2 tie. Christian Scott aTunde Adjuah - Centennial Trilogy (Ropeadope Records)
Favoring atmosphere over bombast, the Centennial Trilogy (Ruler Rebel, Diaspora, and The Emancipation Procrastination) is a project that Christian Scott aTunde Adjuah was born to create. An exploration and extension of Scott’s concept of "Stretch Music", this project was intended to honor the 100-year anniversary of the song often considered the first jazz recording. While Ruler Rebel and Diaspora clearly show that Scott prefers emotion over emoting, Emancipation Procrastination sees him opening up and experimenting more musically, which is a perfect conclusion to the trilogy. Masterfully paced and subtle in all the right ways, this collection is proof that Scott’s feverish love of jazz is sure to push the genre in the most exciting of directions.

--Daniel Palmer

1. Linda May Han Oh - Walk Against Wind (Biophilia Records)

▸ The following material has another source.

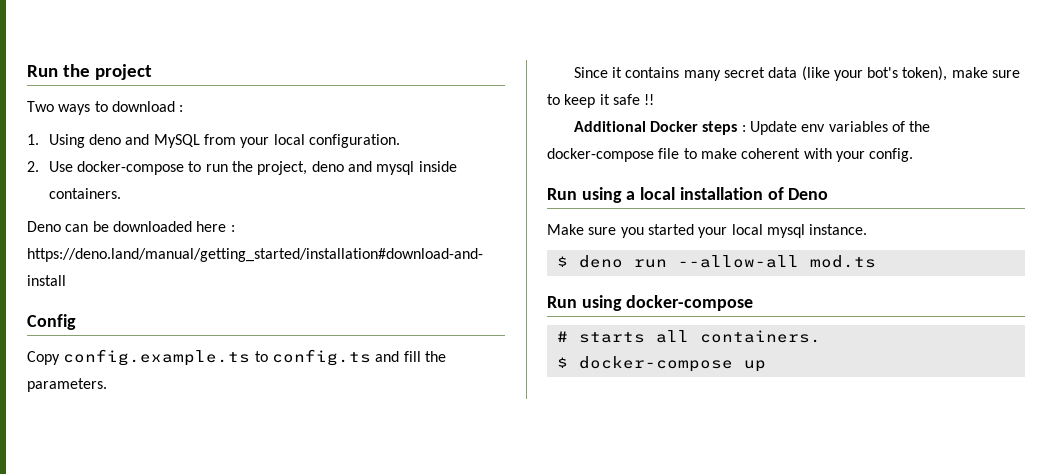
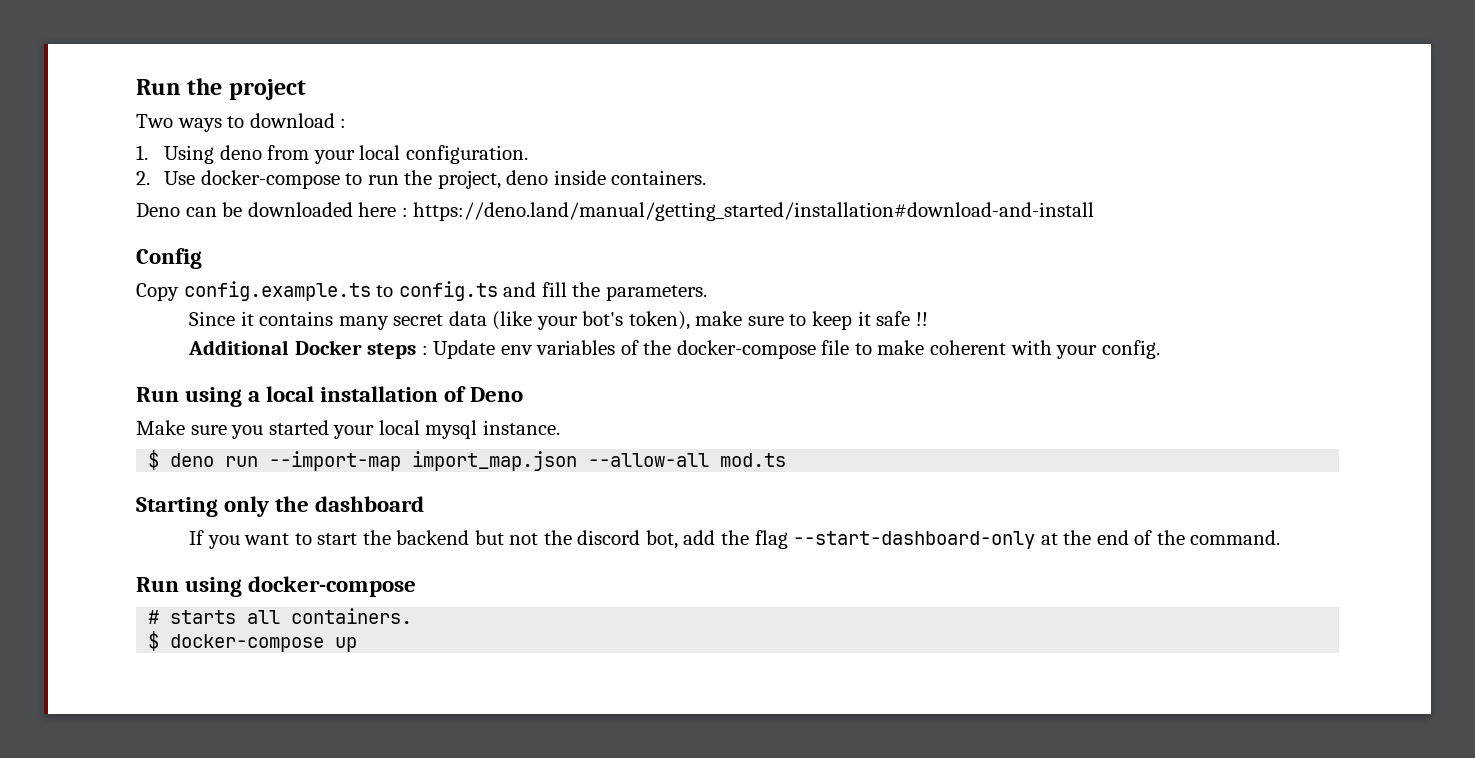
[125,134,200,148] and MySQL -> (262, 152) none
[347,161,415,175] and mysql -> (549, 177) none
(667, 263) none -> [269,451,578,471] --import-map import_map.json
(876, 261) none -> [136,496,425,517] [189,530,1281,549] // Starting only the dashboard // If you want to start the backend but not the discord bot, add the flag --start-dashboard-only at the end of the command.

Walk Against Wind is the spiritual sequel of Oh's previous album, 2013's Sun Pictures. The songs are just as infectious. Saxophonist Ben Wendel is still very much going there. Justin Brown on the drums kills as usual. Linda May Han Oh is a great player and even greater writer, which every successive album she releases proves time and again. "Lucid Lullaby" is indeed a haunting tune that lingers on the brain for months on end. "Speech Impediment" bounds about as much as it loops. "Ikan Bilis" is a spectacular slow build until it reaches its own looping hymn. So much of the album is in such a groove, it's hard to escape. This is what Linda May Han Oh has always done in her work, which makes Walk Against Wind another addition to such an exceptional career that continues to build while making some of the finest music in the scene.